Segundo o relatório Digital 2026, produzido pelo DataReportal, o brasileiro passa 51 horas e 35 minutos, em média, consumindo conteúdos em telas, principalmente no celular. Isso representa mais de 7 horas por dia gastas com esses conteúdos.
Desde redes sociais, vídeos, podcasts e plataformas de streaming até o consumo de notícias ou trabalho. Esse dado demonstra como as telas impactam nossas vidas diariamente e mais do que imaginamos.
Além disso, o consumo excessivo de telas e de redes sociais preocupa especialistas em saúde do corpo e da mente pelos efeitos que esse uso excessivo pode causar no organismo humano.
Efeitos de telas no corpo
Os efeitos das telas começam quando percebemos uma curvatura maior na coluna pelo costume do uso excessivo do celular. A má postura também é causada pelo uso de telas em computadores, celulares ou tablets em posições que fazem mal para a saúde da coluna.

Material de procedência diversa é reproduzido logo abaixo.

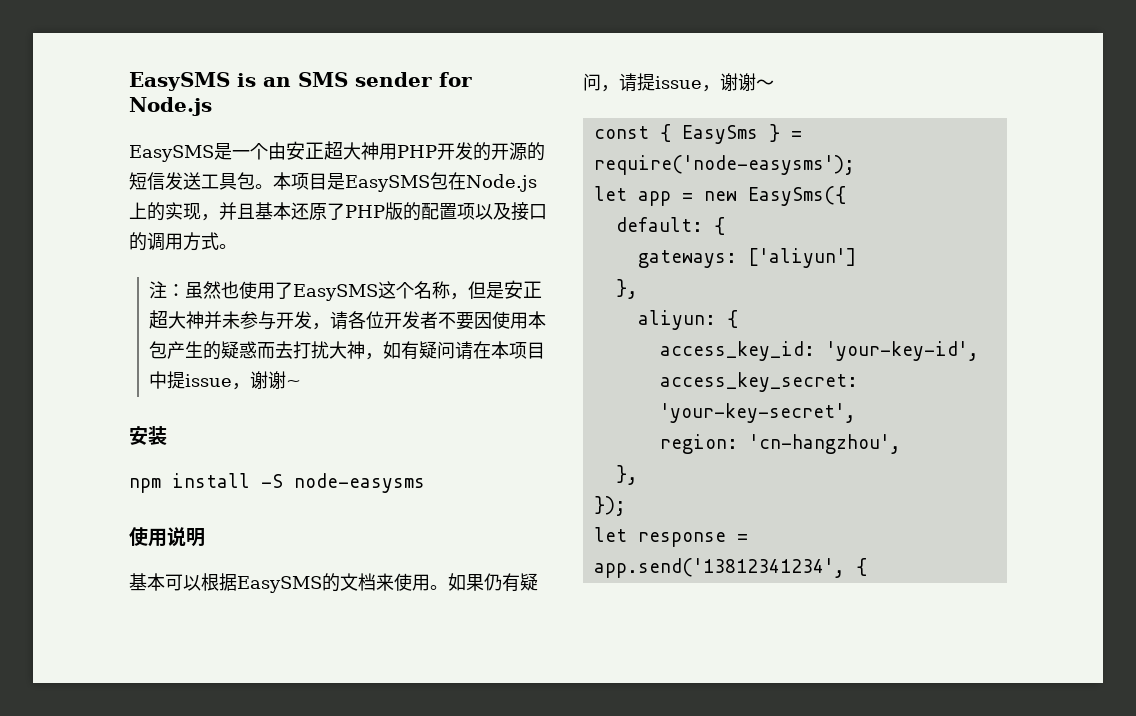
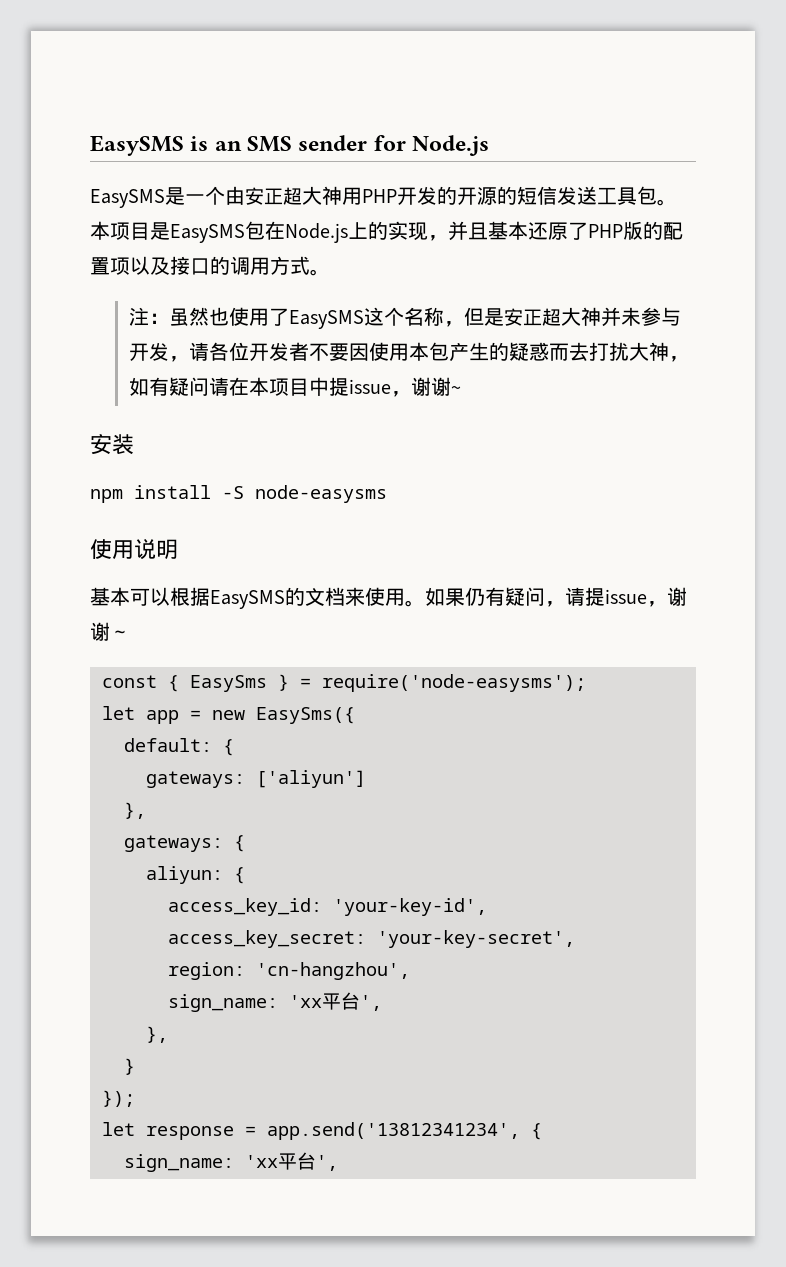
(638, 289) none -> [124,835,245,852] // gateways: {
[615,465,638,485] // }, -> [168,992,382,1012] [146,1026,168,1043] [124,1058,135,1075] // sign_name: 'xx平台', // }, // }
(867, 567) none -> [124,1152,338,1172] // sign_name: 'xx平台',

As telas também causam cansaço ocular, por conta das luzes, e dores no pescoço, como consequência da má postura.
Essas consequências do enorme consumo de telas já são preocupantes para a saúde. Porém, consequências ainda mais graves podem ser causadas por essa prática abusiva. As telas e os conteúdos consumidos dentro de aparelhos eletrônicos modificam a estrutura física cerebral e também a autoestima.
Um estudo com participação de jovens-adultos entre 18 e 25 anos, publicado pela Springer, mostra que as telas têm a capacidade de causar o afinamento da região do córtex cerebral, parte responsável pelas funções como memória e resolução de problemas.
Não só o córtex cerebral, mas a massa cinzenta do cérebro, parte que afeta a memória, a regulação emocional e a agilidade mental, também pode diminuir por conta das telas. Por isso, pesquisadores associam o uso excessivo de telas a riscos maiores de desenvolver doenças neurodegenerativas.
O sono também é afetado pelo uso de telas. As luzes azuis emitidas por elas afetam a produção de melatonina, hormônio responsável por causar sono, o que afeta diretamente o sono e o ciclo circadiano.
As consequências da noite mal dormida são prejuízos para a memória, que é fixada durante o sono, desregulação de humor, que também acontece durante o sono, redução da performance cognitiva e maior facilidade para desenvolver distúrbios de humor e ansiedade.
Para além do que as telas em si podem trazer de consequências, é preciso pensar sobre o que é consumido. Redes sociais com vídeos curtos e que produzem a dopamina de forma rápida podem criar dependência emocional justamente porque o cérebro sempre procura mais dessa dopamina gerada pelos conteúdos.
Além disso, a forte comparação com vidas editadas das pessoas na internet faz com que os usuários percam a autoestima, imaginando que suas vidas são sempre mais chatas do que as dos outros.
Hábitos que podem contribuir para diminuir o consumo de telas
As telas fazem parte do dia a dia dos brasileiros. Por isso, é quase impossível excluí-las de nossas vidas. O que é possível fazer é diminuir esse consumo para melhorar a qualidade de vida.
Colocar limitadores de tempo nas próprias plataformas ajuda a regular melhor quanto tempo é passado dentro de redes sociais. Nesse mesmo sentido, colocar alarmes com pausas ao longo do dia também ajuda na diminuição do tempo.
Fazer caminhadas ao ar livre, encontrar pessoas presencialmente, levantar para pegar água e ler antes de dormir também são práticas que ajudam a melhorar a saúde e a evitar as consequências do uso excessivo de telas.
Treinar o cérebro e adotar uma alimentação adequada também é um hábito muito importante para combater esses efeitos. Procurar por alimentos bons para a memória, montar um quebra-cabeça, fazer trabalhos manuais e ler livros são práticas essenciais para evitar as mudanças físicas do cérebro e, consequentemente, para melhorar a saúde psíquica.